What you should do: Return only the lines from the top of the data down to the one that holds "- राजगढ़ में कार चालक युवक से", both included, without any pictures.

Data supplied:
****************************************

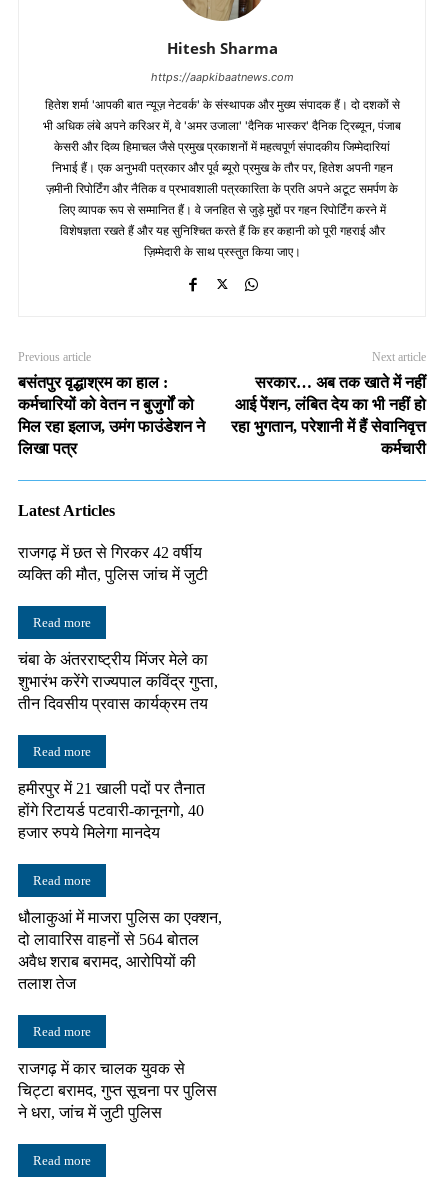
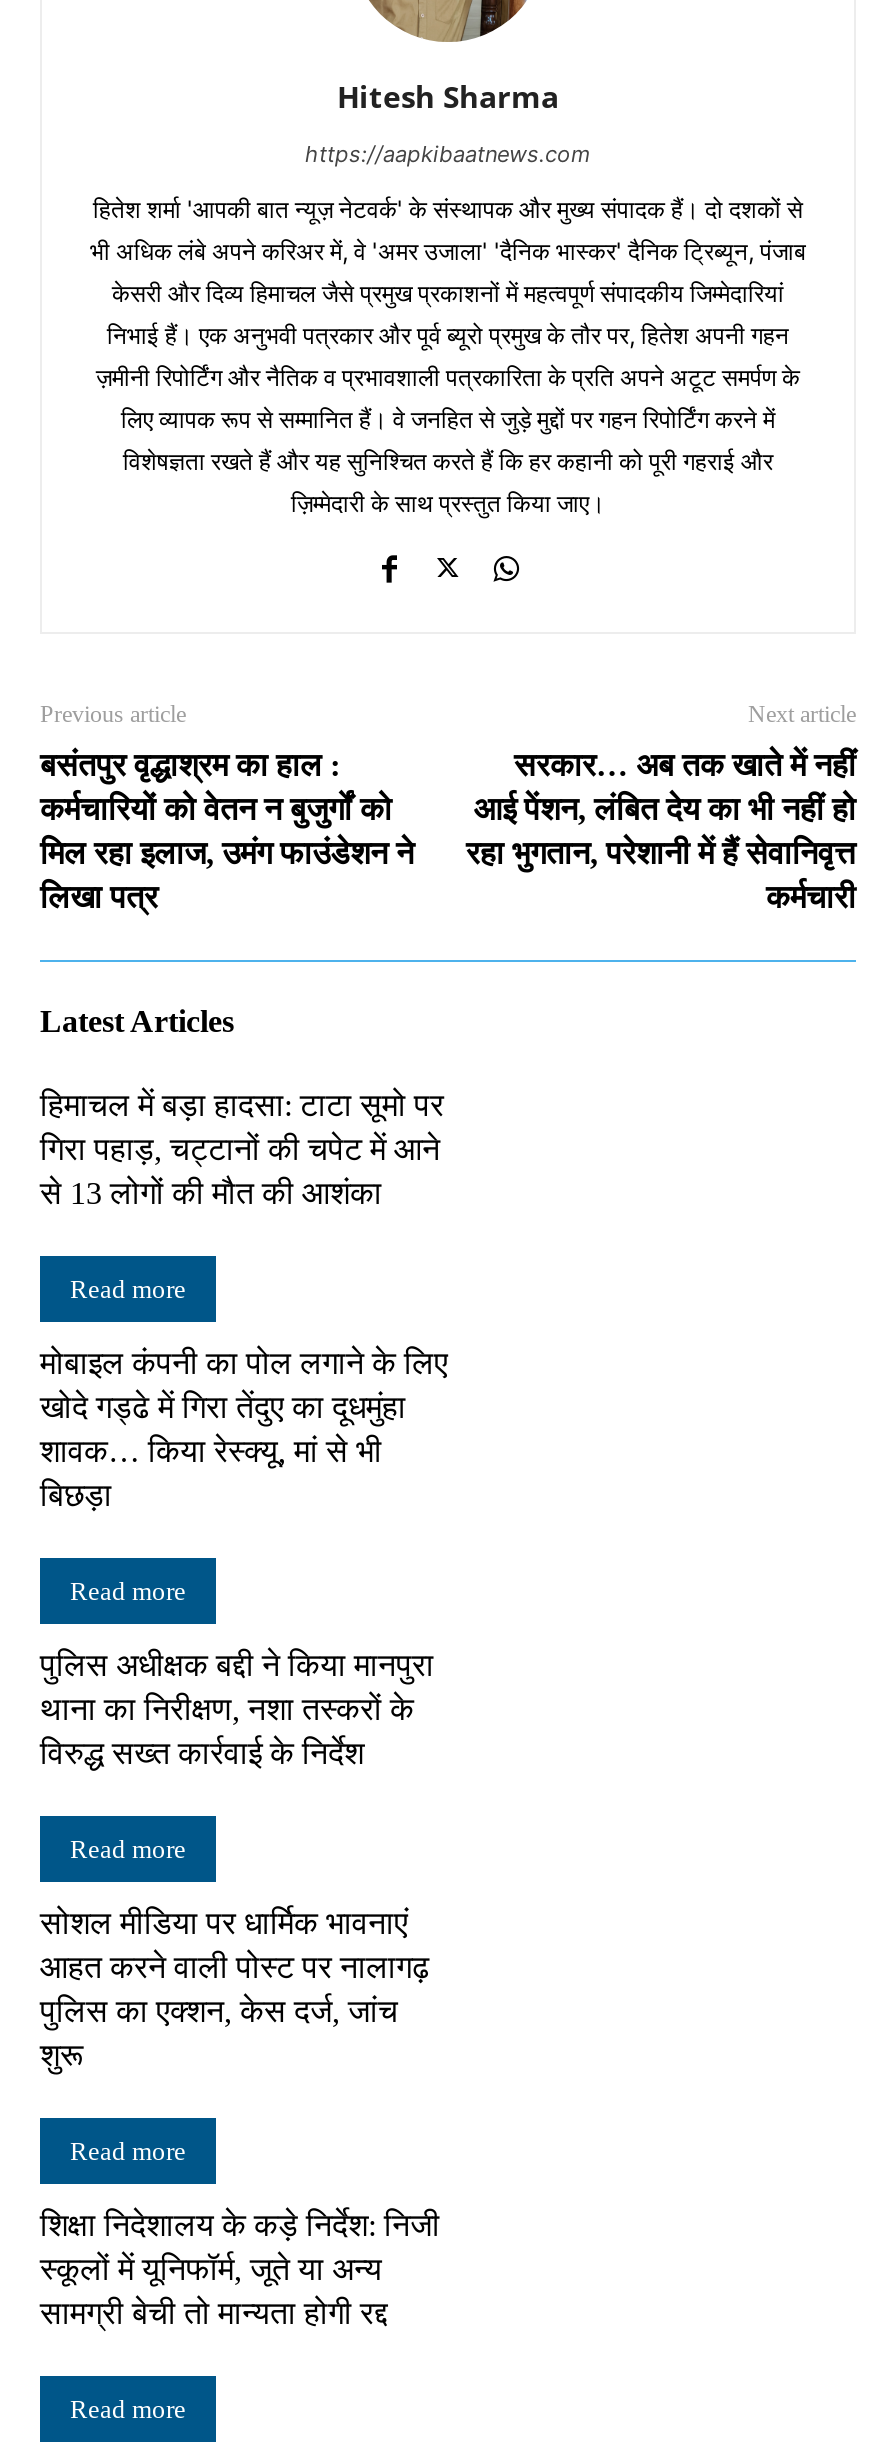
- राजगढ़ में छत से गिरकर 42 वर्षीय
- व्यक्ति की मौत, पुलिस जांच में जुटी
+ हिमाचल में बड़ा हादसा: टाटा सूमो पर
+ गिरा पहाड़, चट्टानों की चपेट में आने
+ से 13 लोगों की मौत की आशंका

- चंबा के अंतरराष्ट्रीय मिंजर मेले का
- शुभारंभ करेंगे राज्यपाल कविंद्र गुप्ता,
- तीन दिवसीय प्रवास कार्यक्रम तय
+ मोबाइल कंपनी का पोल लगाने के लिए
+ खोदे गड्ढे में गिरा तेंदुए का दूधमुंहा
+ शावक… किया रेस्क्यू, मां से भी
+ बिछड़ा

- हमीरपुर में 21 खाली पदों पर तैनात
- होंगे रिटायर्ड पटवारी-कानूनगो, 40
- हजार रुपये मिलेगा मानदेय
+ पुलिस अधीक्षक बद्दी ने किया मानपुरा
+ थाना का निरीक्षण, नशा तस्करों के
+ विरुद्ध सख्त कार्रवाई के निर्देश

- धौलाकुआं में माजरा पुलिस का एक्शन,
- दो लावारिस वाहनों से 564 बोतल
- अवैध शराब बरामद, आरोपियों की
- तलाश तेज
+ सोशल मीडिया पर धार्मिक भावनाएं
+ आहत करने वाली पोस्ट पर नालागढ़
+ पुलिस का एक्शन, केस दर्ज, जांच
+ शुरू

- राजगढ़ में कार चालक युवक से
- चिट्टा बरामद, गुप्त सूचना पर पुलिस
- ने धरा, जांच में जुटी पुलिस
+ शिक्षा निदेशालय के कड़े निर्देश: निजी
+ स्कूलों में यूनिफॉर्म, जूते या अन्य
+ सामग्री बेची तो मान्यता होगी रद्द
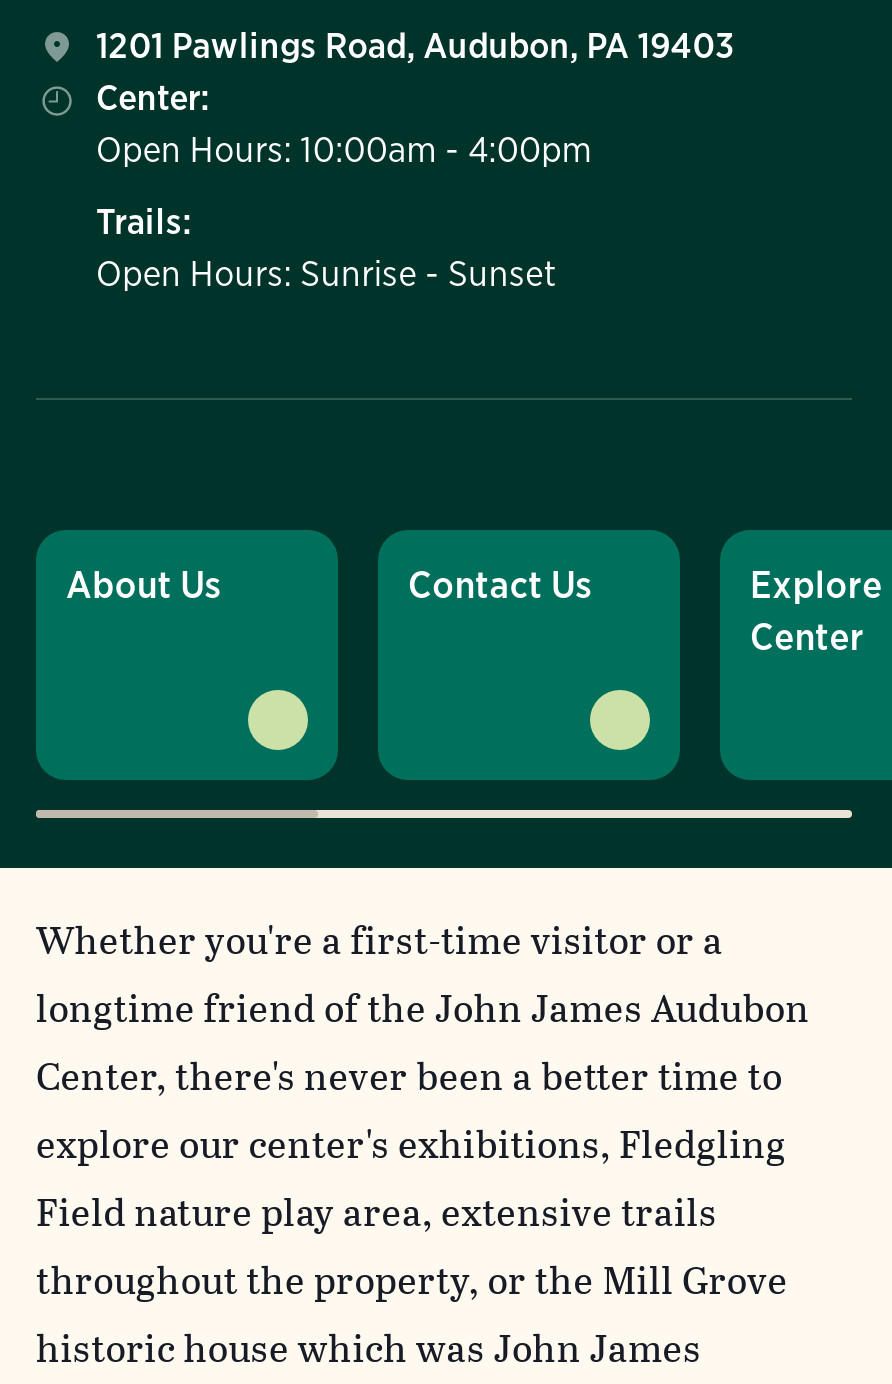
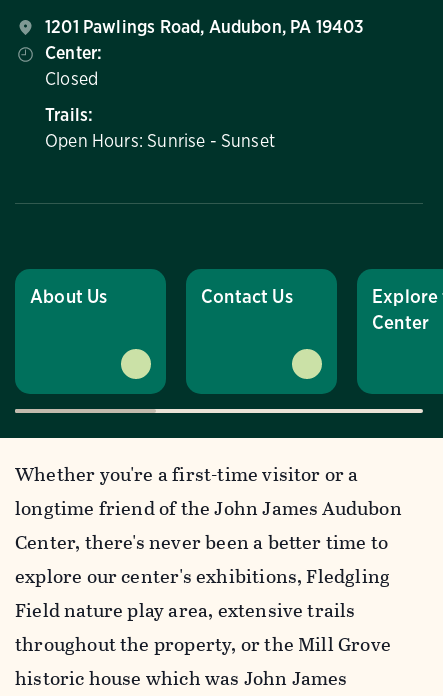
- Open Hours: 10:00am - 4:00pm
+ Closed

****************************************

Answer area:
- राजगढ़ में छत से गिरकर 42 वर्षीय
- व्यक्ति की मौत, पुलिस जांच में जुटी
+ हिमाचल में बड़ा हादसा: टाटा सूमो पर
+ गिरा पहाड़, चट्टानों की चपेट में आने
+ से 13 लोगों की मौत की आशंका

- चंबा के अंतरराष्ट्रीय मिंजर मेले का
- शुभारंभ करेंगे राज्यपाल कविंद्र गुप्ता,
- तीन दिवसीय प्रवास कार्यक्रम तय
+ मोबाइल कंपनी का पोल लगाने के लिए
+ खोदे गड्ढे में गिरा तेंदुए का दूधमुंहा
+ शावक… किया रेस्क्यू, मां से भी
+ बिछड़ा

- हमीरपुर में 21 खाली पदों पर तैनात
- होंगे रिटायर्ड पटवारी-कानूनगो, 40
- हजार रुपये मिलेगा मानदेय
+ पुलिस अधीक्षक बद्दी ने किया मानपुरा
+ थाना का निरीक्षण, नशा तस्करों के
+ विरुद्ध सख्त कार्रवाई के निर्देश

- धौलाकुआं में माजरा पुलिस का एक्शन,
- दो लावारिस वाहनों से 564 बोतल
- अवैध शराब बरामद, आरोपियों की
- तलाश तेज
+ सोशल मीडिया पर धार्मिक भावनाएं
+ आहत करने वाली पोस्ट पर नालागढ़
+ पुलिस का एक्शन, केस दर्ज, जांच
+ शुरू

- राजगढ़ में कार चालक युवक से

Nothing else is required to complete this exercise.